The function of ultra-large von Willebrand factor multimers in high shear flow controlled by ADAMTS13.

The paradigm that platelet aggregation, which contributes to bleeding arrest and also to thrombovascular disorders, initiates after signaling-induced platelet activation has been refuted in past recent years. Platelets can form aggregates independently of activation when soluble von Willebrand factor (VWF) is present and the shear rate exceeds a certain threshold where active A1 domains become exposed in soluble VWF multimers and can bind to platelet glycoprotein Ib. Subsequently - fostering each other - VWF can self-assemble into large nets combining with platelets into large conglomerates, which are entirely reversible when they enter a flow region with shear rates below the threshold. In addition the threshold changes from approximately 20 000 s⁻¹ in wall parallel flow to approximately 10 000 s⁻¹ in stagnation point flow.

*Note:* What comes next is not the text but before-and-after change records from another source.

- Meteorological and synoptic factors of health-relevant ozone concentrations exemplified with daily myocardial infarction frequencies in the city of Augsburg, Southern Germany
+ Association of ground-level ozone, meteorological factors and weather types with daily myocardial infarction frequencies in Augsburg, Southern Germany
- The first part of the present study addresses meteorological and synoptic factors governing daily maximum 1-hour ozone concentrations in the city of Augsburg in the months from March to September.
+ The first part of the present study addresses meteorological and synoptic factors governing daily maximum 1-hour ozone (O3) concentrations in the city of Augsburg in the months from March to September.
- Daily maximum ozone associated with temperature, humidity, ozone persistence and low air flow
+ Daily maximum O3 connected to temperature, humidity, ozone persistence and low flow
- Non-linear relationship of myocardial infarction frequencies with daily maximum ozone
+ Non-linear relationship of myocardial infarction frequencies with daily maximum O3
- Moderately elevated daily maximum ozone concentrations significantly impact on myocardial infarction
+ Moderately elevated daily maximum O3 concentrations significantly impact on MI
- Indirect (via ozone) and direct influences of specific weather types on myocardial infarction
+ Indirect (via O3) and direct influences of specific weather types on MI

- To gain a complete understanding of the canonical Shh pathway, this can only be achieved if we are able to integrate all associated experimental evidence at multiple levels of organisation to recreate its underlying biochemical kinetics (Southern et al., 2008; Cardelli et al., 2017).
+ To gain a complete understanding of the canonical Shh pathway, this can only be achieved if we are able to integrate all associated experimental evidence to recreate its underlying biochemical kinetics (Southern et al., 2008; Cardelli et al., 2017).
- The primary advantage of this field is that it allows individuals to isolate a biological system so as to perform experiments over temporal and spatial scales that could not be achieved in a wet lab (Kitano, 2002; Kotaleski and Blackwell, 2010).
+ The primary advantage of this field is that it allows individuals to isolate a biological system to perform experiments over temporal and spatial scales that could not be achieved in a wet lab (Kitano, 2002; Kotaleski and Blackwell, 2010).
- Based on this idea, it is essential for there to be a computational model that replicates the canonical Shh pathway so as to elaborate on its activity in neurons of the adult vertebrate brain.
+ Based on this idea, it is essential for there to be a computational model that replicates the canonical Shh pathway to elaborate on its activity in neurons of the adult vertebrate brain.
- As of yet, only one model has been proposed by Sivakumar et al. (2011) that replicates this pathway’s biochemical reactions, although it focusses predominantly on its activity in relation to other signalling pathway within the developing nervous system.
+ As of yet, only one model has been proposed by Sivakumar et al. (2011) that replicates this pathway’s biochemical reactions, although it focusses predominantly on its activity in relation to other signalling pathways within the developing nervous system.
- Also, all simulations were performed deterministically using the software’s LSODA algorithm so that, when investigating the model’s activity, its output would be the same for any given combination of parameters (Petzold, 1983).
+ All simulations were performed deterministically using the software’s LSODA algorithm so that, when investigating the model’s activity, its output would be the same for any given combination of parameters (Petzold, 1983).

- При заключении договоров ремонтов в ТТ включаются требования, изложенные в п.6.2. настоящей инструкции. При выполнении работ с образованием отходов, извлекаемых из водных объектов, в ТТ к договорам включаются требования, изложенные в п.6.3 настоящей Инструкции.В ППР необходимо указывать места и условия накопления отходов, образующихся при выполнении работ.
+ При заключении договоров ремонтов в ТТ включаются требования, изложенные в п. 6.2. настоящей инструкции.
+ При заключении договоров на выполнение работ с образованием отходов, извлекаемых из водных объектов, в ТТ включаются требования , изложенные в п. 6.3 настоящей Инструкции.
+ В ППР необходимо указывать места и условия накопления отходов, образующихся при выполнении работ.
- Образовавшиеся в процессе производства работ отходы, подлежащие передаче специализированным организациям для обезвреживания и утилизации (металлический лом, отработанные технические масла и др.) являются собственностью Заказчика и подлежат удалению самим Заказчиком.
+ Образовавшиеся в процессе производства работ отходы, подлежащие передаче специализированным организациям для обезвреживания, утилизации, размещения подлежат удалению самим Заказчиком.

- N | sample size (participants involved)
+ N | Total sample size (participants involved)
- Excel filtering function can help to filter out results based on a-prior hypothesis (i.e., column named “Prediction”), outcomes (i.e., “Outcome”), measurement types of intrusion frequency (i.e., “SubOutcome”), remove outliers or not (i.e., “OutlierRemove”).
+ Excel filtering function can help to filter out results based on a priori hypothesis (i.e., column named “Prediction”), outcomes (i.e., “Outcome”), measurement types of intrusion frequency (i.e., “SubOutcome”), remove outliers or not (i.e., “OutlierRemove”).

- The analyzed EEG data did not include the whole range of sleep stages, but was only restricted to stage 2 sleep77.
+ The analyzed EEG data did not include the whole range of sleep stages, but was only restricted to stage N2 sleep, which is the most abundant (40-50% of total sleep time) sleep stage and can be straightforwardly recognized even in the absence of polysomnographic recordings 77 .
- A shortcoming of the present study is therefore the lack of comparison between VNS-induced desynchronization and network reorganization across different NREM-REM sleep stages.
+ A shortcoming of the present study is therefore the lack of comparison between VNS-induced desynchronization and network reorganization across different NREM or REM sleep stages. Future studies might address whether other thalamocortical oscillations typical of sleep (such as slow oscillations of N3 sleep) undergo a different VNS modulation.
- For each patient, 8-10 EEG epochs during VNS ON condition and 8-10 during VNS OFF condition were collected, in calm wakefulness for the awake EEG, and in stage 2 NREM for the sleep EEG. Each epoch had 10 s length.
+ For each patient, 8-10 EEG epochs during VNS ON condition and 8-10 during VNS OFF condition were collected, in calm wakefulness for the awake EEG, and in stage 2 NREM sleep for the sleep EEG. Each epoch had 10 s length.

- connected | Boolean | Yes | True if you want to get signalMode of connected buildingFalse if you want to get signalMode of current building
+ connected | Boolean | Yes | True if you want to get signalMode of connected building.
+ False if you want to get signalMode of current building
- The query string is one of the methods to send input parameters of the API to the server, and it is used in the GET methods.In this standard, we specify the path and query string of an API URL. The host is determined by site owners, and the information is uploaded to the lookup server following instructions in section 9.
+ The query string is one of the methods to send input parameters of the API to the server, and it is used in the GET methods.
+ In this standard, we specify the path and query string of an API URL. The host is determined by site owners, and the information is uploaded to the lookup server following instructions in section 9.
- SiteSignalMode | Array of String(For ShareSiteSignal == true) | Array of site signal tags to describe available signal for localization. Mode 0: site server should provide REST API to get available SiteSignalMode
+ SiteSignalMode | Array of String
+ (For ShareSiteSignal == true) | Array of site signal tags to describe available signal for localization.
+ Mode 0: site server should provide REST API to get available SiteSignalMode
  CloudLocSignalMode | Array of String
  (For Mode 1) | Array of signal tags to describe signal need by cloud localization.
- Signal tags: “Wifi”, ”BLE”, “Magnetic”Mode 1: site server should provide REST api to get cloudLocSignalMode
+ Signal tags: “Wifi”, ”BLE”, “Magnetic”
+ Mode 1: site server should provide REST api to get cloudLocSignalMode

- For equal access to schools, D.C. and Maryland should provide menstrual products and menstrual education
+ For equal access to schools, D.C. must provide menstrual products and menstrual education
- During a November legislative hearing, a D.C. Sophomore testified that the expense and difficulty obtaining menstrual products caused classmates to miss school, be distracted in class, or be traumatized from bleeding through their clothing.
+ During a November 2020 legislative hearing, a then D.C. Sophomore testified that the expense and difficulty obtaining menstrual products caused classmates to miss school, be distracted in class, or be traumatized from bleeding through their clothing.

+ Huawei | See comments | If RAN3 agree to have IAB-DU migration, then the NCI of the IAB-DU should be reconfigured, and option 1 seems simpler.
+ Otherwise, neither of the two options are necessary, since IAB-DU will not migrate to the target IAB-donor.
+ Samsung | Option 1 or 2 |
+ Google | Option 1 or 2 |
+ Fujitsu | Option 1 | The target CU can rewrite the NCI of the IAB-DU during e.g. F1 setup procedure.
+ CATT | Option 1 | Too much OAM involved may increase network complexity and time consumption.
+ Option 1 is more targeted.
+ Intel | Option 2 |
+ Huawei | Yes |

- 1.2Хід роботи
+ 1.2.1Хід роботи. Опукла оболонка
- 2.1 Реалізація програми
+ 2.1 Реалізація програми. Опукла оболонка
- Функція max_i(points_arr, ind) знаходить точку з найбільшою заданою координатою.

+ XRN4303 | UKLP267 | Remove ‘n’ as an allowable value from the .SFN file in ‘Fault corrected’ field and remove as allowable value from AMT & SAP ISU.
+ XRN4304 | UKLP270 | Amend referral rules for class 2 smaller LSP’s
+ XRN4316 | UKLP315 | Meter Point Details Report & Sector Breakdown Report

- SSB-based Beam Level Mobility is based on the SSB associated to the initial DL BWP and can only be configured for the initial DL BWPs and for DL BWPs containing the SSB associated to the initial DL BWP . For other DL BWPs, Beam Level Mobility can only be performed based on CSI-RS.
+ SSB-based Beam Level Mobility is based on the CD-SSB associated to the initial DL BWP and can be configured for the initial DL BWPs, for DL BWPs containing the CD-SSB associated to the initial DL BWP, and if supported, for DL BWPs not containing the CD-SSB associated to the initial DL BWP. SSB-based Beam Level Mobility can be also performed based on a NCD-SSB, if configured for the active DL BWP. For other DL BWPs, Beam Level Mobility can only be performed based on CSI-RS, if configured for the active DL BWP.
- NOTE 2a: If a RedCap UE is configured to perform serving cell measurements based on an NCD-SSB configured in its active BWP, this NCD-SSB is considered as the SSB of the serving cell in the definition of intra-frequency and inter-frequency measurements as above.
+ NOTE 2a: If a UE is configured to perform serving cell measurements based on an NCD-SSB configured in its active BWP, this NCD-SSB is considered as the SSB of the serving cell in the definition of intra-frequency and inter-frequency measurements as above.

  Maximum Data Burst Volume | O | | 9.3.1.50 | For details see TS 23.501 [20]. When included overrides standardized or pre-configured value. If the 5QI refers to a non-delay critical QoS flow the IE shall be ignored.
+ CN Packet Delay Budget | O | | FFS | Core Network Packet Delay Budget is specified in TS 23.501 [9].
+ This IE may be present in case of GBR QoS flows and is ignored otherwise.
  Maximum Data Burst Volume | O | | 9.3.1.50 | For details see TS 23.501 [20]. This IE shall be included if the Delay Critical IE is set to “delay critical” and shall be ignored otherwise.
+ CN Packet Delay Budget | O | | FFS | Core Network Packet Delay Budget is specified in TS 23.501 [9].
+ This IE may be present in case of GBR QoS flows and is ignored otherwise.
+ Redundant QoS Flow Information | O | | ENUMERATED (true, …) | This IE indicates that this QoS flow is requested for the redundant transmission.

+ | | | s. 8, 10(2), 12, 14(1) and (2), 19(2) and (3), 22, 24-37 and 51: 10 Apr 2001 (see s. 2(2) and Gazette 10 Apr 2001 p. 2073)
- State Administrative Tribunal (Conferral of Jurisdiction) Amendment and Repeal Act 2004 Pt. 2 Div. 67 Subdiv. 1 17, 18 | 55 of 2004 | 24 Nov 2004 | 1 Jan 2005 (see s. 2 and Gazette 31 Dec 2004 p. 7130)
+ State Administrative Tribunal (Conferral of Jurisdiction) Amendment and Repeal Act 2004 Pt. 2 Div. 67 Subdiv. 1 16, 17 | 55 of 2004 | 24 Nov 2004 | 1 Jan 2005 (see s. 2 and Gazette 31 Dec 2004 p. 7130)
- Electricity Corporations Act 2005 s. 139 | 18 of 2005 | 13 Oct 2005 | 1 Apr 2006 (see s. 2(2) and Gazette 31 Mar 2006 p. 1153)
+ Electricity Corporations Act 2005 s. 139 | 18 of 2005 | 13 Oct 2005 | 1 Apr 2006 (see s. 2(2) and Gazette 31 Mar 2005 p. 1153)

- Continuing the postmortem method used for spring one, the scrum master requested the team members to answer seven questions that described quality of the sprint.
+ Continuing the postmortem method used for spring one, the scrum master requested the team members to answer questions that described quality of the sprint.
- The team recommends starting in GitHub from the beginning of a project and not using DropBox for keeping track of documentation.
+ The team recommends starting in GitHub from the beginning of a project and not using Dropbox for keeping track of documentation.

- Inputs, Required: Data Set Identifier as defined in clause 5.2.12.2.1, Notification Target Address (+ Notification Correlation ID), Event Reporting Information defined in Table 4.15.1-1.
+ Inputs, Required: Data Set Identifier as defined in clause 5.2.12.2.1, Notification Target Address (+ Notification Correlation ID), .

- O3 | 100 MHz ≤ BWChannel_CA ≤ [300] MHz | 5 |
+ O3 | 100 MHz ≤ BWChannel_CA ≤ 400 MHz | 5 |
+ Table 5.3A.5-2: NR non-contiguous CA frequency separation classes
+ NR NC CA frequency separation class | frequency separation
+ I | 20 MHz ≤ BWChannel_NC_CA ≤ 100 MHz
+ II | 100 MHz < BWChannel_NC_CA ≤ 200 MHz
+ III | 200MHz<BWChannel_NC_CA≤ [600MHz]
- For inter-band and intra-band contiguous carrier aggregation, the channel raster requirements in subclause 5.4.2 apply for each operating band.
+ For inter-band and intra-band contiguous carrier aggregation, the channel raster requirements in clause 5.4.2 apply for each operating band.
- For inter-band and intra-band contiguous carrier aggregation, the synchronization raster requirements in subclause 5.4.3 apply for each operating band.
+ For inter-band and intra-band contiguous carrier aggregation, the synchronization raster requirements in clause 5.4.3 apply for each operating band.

VWF containing ultra-large multimers - as when just released from endothelial storage sites - has been shown to have the highest binding potential to platelets and to each other, thus facilitating rapid platelet accrual to sites of vessel injury and exposed subendothelial structures, i.e. collagen. The VWF nets as well as the platelet-VWF conglomerates are controlled by the cleaving protease ADAMTS13 within minutes under high shear flow. Therewith the hemostatic potential is delivered where needed and the thrombogenic potential is highly controlled twofold: by flow and enzymatic proteolytic cleavage.